#### WHAT TO PRODUCE:
Beneath this instruction is a listing. Transcribe from it only the stretch from the line with "[68,569,126,583] Currently ->" through the line with "-> [545,595,933,611] github.com/kostovic/coffeemachine:restapiv1", both end lines included, exactly as written.

#### DATA IN THIS EXERCISE:

------------------------------------------------------------------------

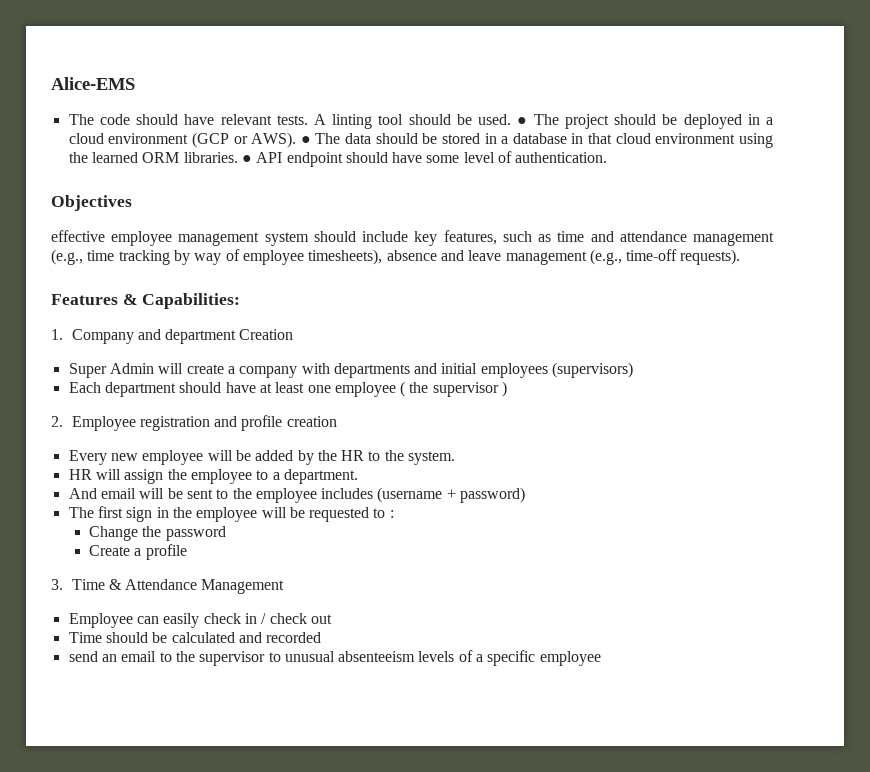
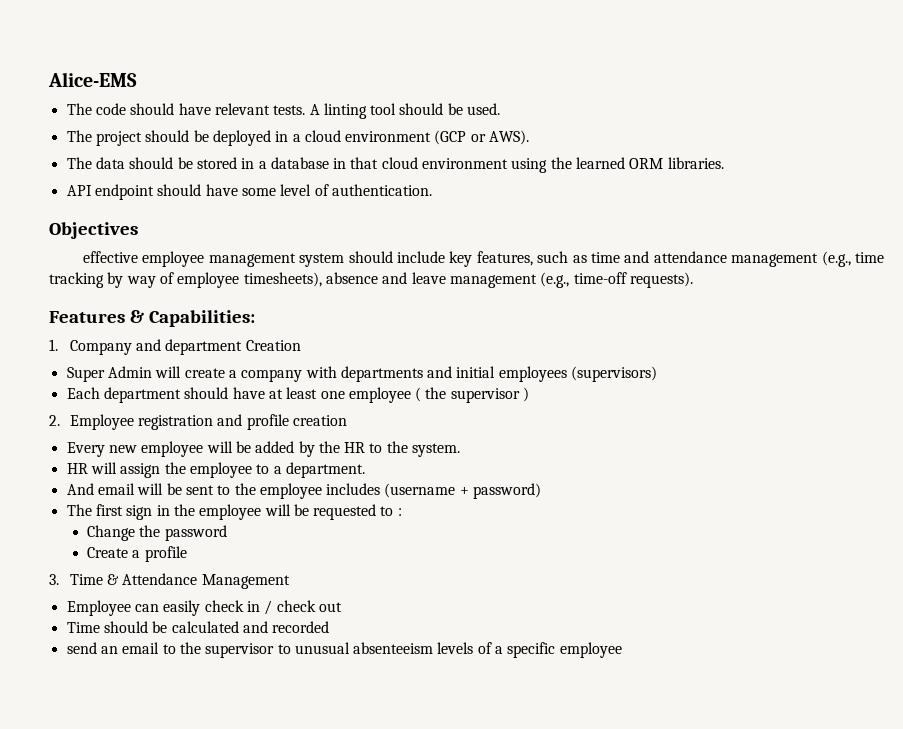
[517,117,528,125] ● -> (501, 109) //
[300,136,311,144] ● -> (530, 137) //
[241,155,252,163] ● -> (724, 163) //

------------------------------------------------------------------------

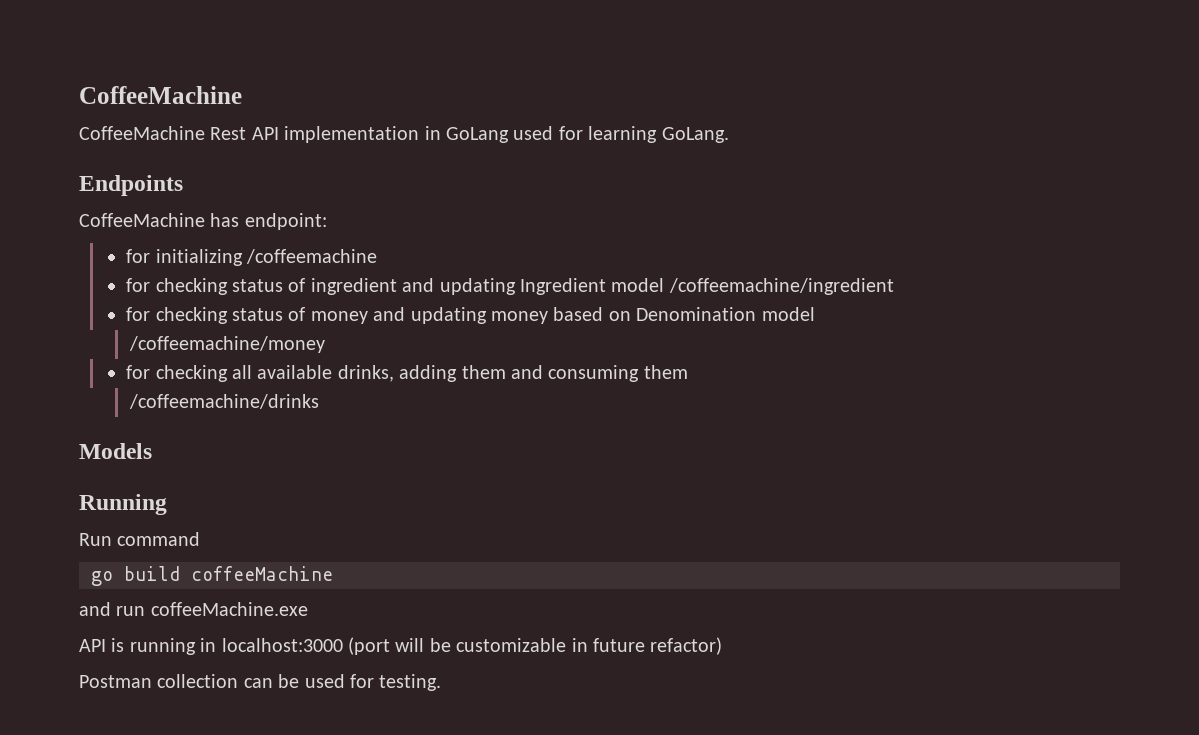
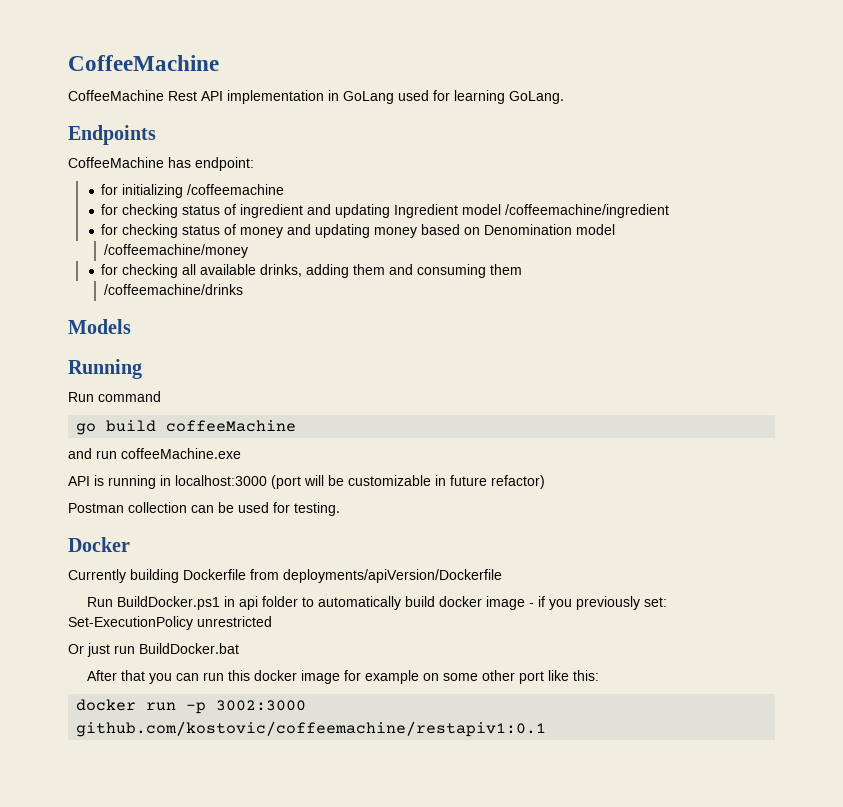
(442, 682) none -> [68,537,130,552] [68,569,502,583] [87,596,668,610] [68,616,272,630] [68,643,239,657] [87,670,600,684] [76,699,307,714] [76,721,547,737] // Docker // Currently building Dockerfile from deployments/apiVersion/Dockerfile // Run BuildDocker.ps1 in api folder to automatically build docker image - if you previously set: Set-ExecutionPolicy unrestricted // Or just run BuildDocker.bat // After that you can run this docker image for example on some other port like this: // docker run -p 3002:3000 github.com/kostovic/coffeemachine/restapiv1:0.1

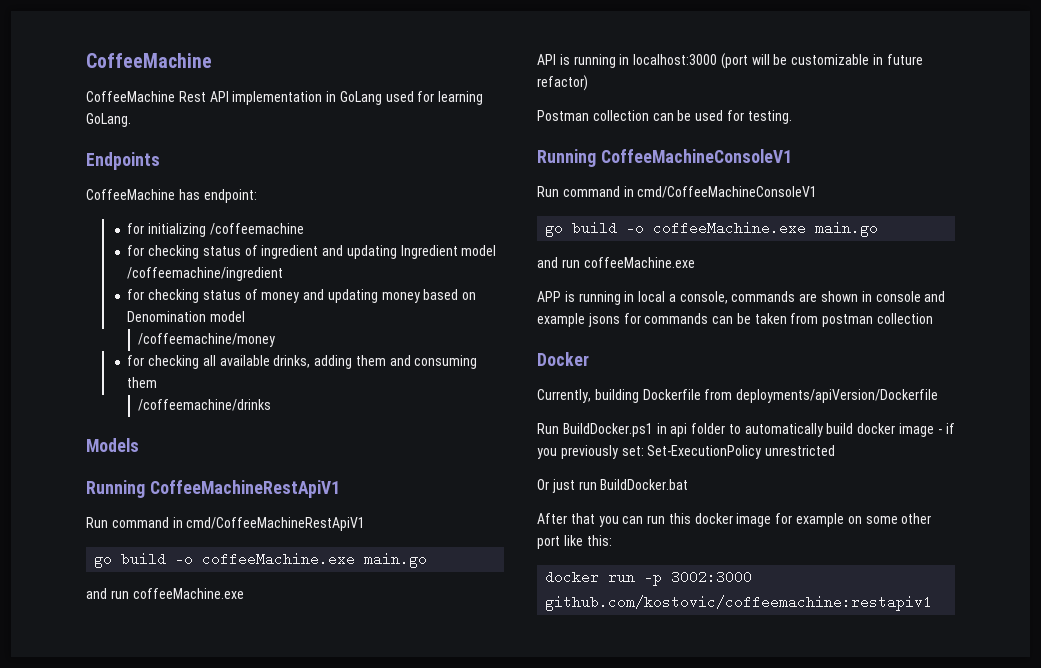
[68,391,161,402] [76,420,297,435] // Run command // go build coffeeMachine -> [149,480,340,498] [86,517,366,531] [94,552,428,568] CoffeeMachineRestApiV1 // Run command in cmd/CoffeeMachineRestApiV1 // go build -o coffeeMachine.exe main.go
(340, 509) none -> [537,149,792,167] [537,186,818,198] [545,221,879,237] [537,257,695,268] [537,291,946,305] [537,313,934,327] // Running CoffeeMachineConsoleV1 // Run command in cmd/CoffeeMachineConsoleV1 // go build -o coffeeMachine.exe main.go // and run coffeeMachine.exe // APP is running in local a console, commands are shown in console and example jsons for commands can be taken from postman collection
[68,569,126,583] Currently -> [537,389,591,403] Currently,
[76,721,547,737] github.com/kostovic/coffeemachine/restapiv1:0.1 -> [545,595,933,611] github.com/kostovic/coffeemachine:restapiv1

------------------------------------------------------------------------

#### WRITTEN SOLUTION:
[68,569,126,583] Currently -> [537,389,591,403] Currently,
[76,721,547,737] github.com/kostovic/coffeemachine/restapiv1:0.1 -> [545,595,933,611] github.com/kostovic/coffeemachine:restapiv1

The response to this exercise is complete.